Trauma is a body. (2)
Ulimwengu, the pugilist, punches and cuts against the body of Cthelll until the scabs grow and congeal hard. The wound becomes lushly gangrenous though still – here and there – it oozes. There we see mountains, here we see lakes; the scarified body of the earth has lost its smooth, metallic skin – it is only lukewarm to the touch and bacteria has covered its many lesions; the atmosphere is thick enough to smell.
The biosphere swells, always in heat, ever pregnant. It’s superfecundity is a blessing in the eyes of its many many children – only the misanthropes weep. Incest gives way to a great family. The children take all manner of shapes for no reason but excess; their tumors harden and stiffen, becoming appendages, limbs, branches, spines, stems, organs, et al. They follow after the pattern of the progenitor, abstract machines of scarification and fecundity.

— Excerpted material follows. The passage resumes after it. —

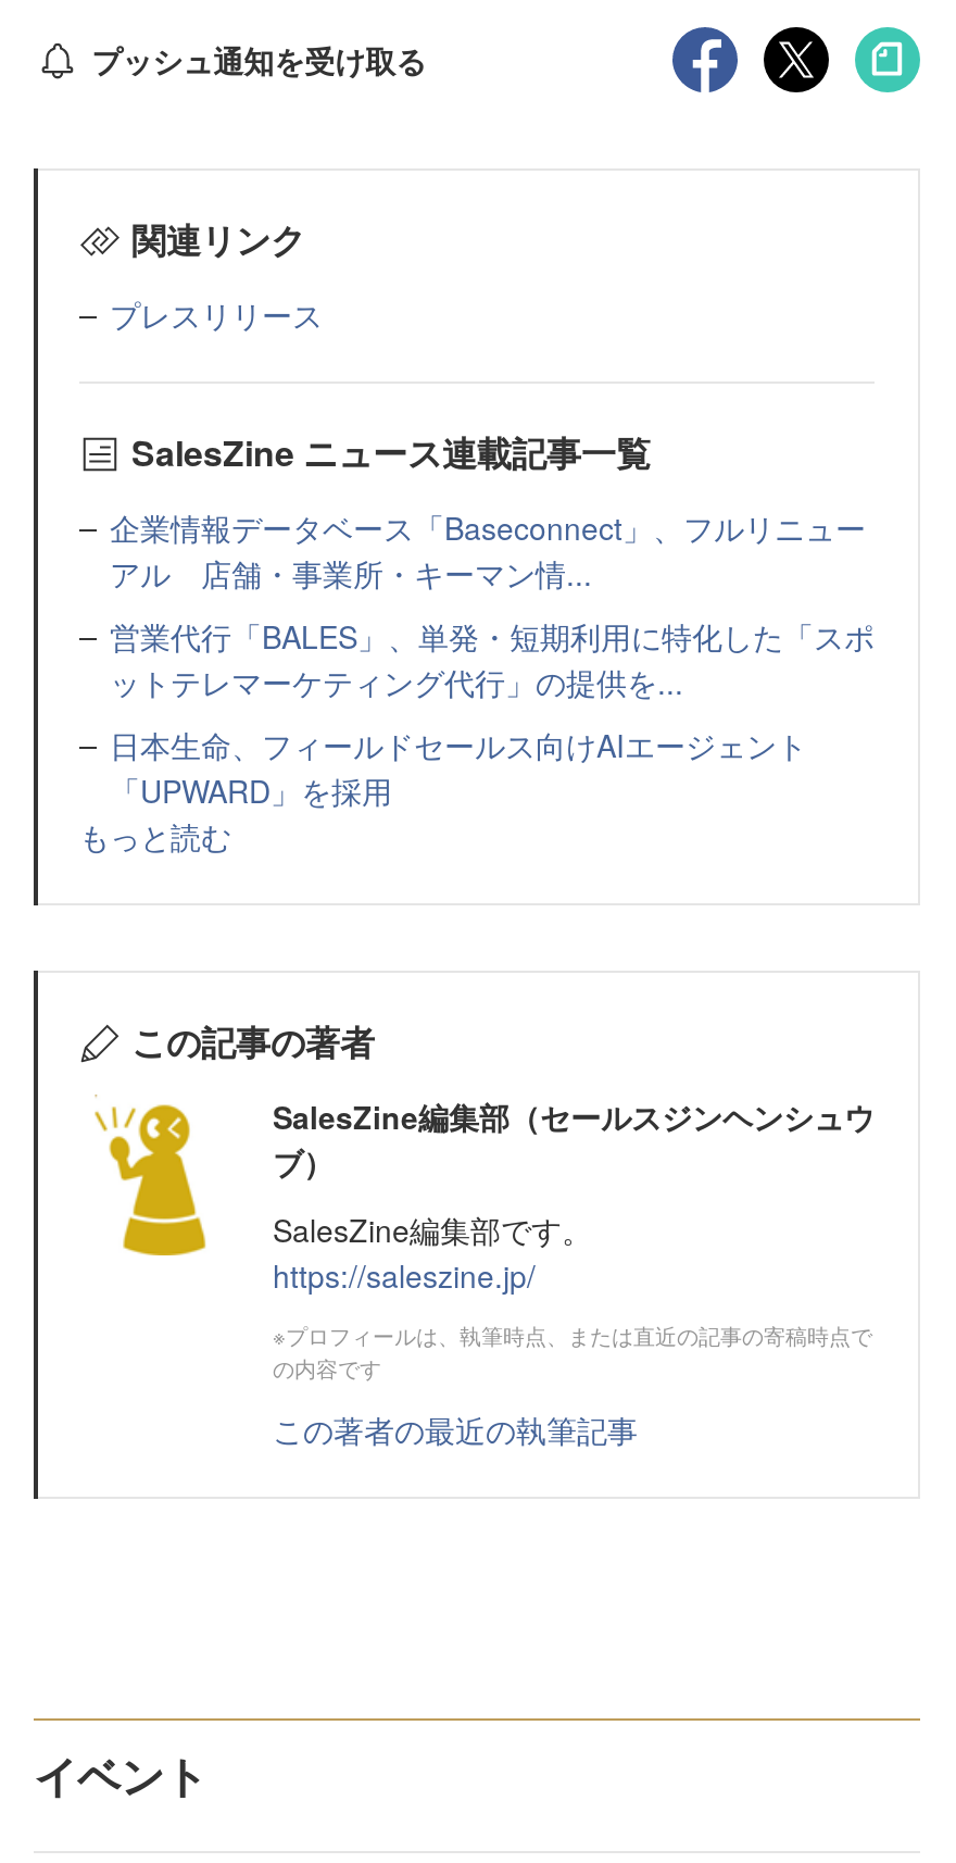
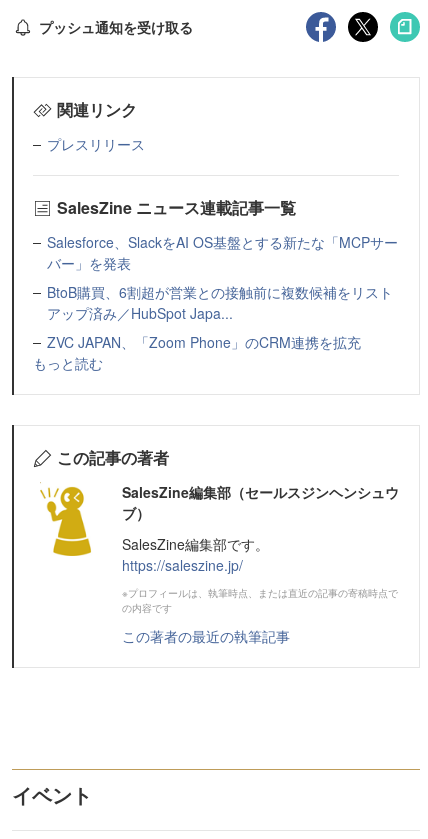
[110,506,875,812] 企業情報データベース「Baseconnect」、フルリニュー | アル 店舗・事業所・キーマン情... | 営業代行「BALES」、単発・短期利用に特化した「スポ | ットテレマーケティング代行」の提供を... | 日本生命、フィールドセールス向けAIエージェント | 「UPWARD」を採用 -> [47,232,398,352] Salesforce、SlackをAI OS基盤とする新たな「MCPサー | バー」を発表 | BtoB購買、6割超が営業との接触前に複数候補をリスト | アップ済み／HubSpot Japa... | ZVC JAPAN、「Zoom Phone」のCRM連携を拡充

Once, a human is born by the sea. The sun comes and goes in several circles, and they aren’t called anything for several passes; eventually, they decide to stay; the village celebrates. The land all around is flat, and dry; as the families all gather to eat, they cut the neck of a hooved man on all fours; he oozes the color of the land, and in the fire his skin is the color of the night without a moon. The men smoke as they watch the burning, laughing with their entire bodies so that the soil under them shakes; the women pound and laugh the same but sweating, their great muscles glimmering under the heavy sun. The nameless one watches it all, cooing at the lazy clouds without rain. In the distance, it sees skinny shadows of men, but it has no words to greet them; the strangers carry large sticks with shining tips, covered in second skin. Their faces look like lazy clouds.
A half of a thousand years into the future, a Black-with-no-name will type on a blank white screen about its disdain for autofiction and caricatures. It lives in an oasis between cyberspace and the desert of the real. Hyperreal cigarettes taste like cheap cancer on its lips; it doesn’t smoke – instead it prefers to poison its liver. No thing lives forever. Pancreatic cancer will kill them in a fraction of the time it took the first family of its kind to appear in the New World. Its eyes and face and lips give the hints of miscegenation; now, look closely, what color is it really?

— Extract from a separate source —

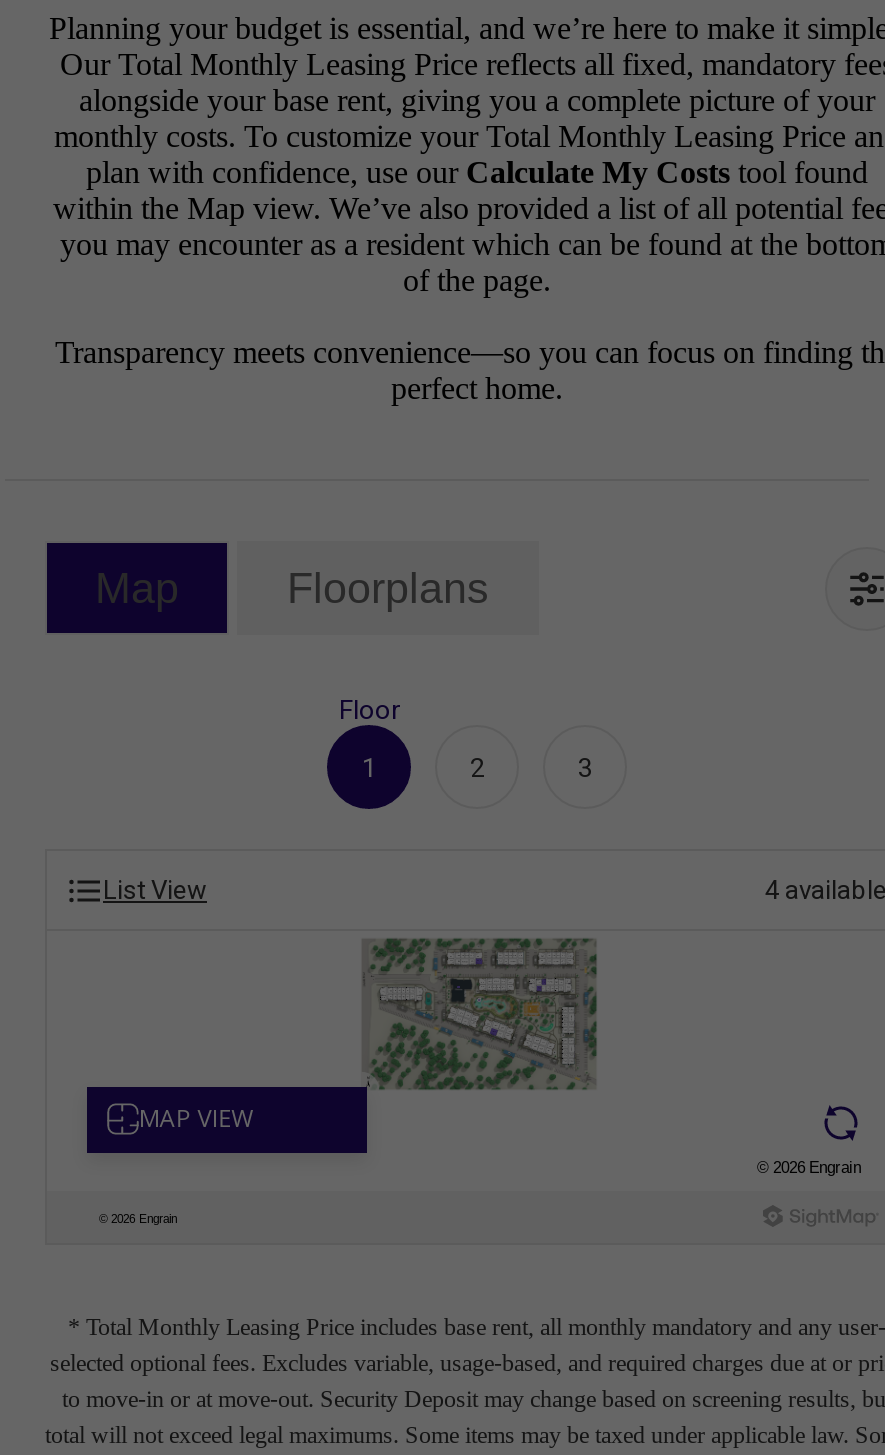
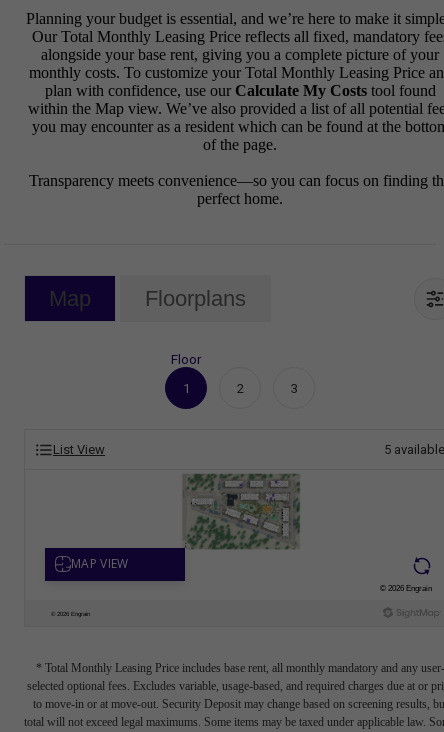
[765,875,885,905] 4 available -> [384,442,444,457] 5 available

Stripped naked, you can see its topography more clearly. Topography is the giving of names and boundaries to the heterogeneous terra tota. There we see mountains, here we see lakes; Bwnn has a liver, has knees, has skin. A Black-with-no-name and whites-with-many-labels all sit around and stare at each other, pointing. Race relations. Penises wrapped in barbed wire bite at vagina dentata jealous of them and their horned labia. Talking heads. La humaine n’existe pas. Nuclear dandruff condenses into clouds overhead, and rain washes plastic residue into murky puddles; the ocean is too hot and salty to drink, so we take cupfulls of these puddles before they evaporate. On a geological time scale, the strata of skin shifts like soil into sand, mountains into ocean, lakes into valleys – what remains is the inner core, a spinal column screaming with many flat faces and mouths, (3) a child of Cthelll trapped in mimesis. (4)
Still, Bwnn doesn’t exist on that scale – the rocks in its body are microscopic, small enough to be softened and molded into fragile organs which recycle and feed off of their molten refuse for lack of direct sunlight. The body is always starving, but a Black-with-no-name only notices in increments like everyone else. Indeed, starvation is the longest time scale they know, their days punctuated by eating breakfast, lunch, snack, dinner, desert, nightcap, repeat repeat repeat. Two eyes on a flat face with a wide mouth and a nose that barely breathes; the better to eat you with, my dear. Yet some of the wmml have more food than the Bwnn and this will never do – until the strata do the dance geological, the pointing and teeth gnashing is useful for, until…emancipation? That is what? The chance to grow long spinal columns with fat labeled bodies hanging from them all the days until the scabs of Cthelll finally peel and wilt and the everything itself is healed and fractured and…
Everyone knows this, already, these texts and this sentiment. What is there to gain from talking in circles without depth or volume? Where is the praxis – practice, for those back home – to meet the theory? No one talks like this in the hood, in the ghetto, in projects. I live there and though we are talking all the time, we are never talking like this, about these things, though we know them and know them better than the yuppies and theorists and gentrifiers and school kids.
Here – or there – we tell the stories of Cthelll and of ourselves as king Animal, the earth’s embodied wish for eschatology. Digging our feet into the ground, we talk like trees among one another across the scarified earth and tell each other stories of our progress.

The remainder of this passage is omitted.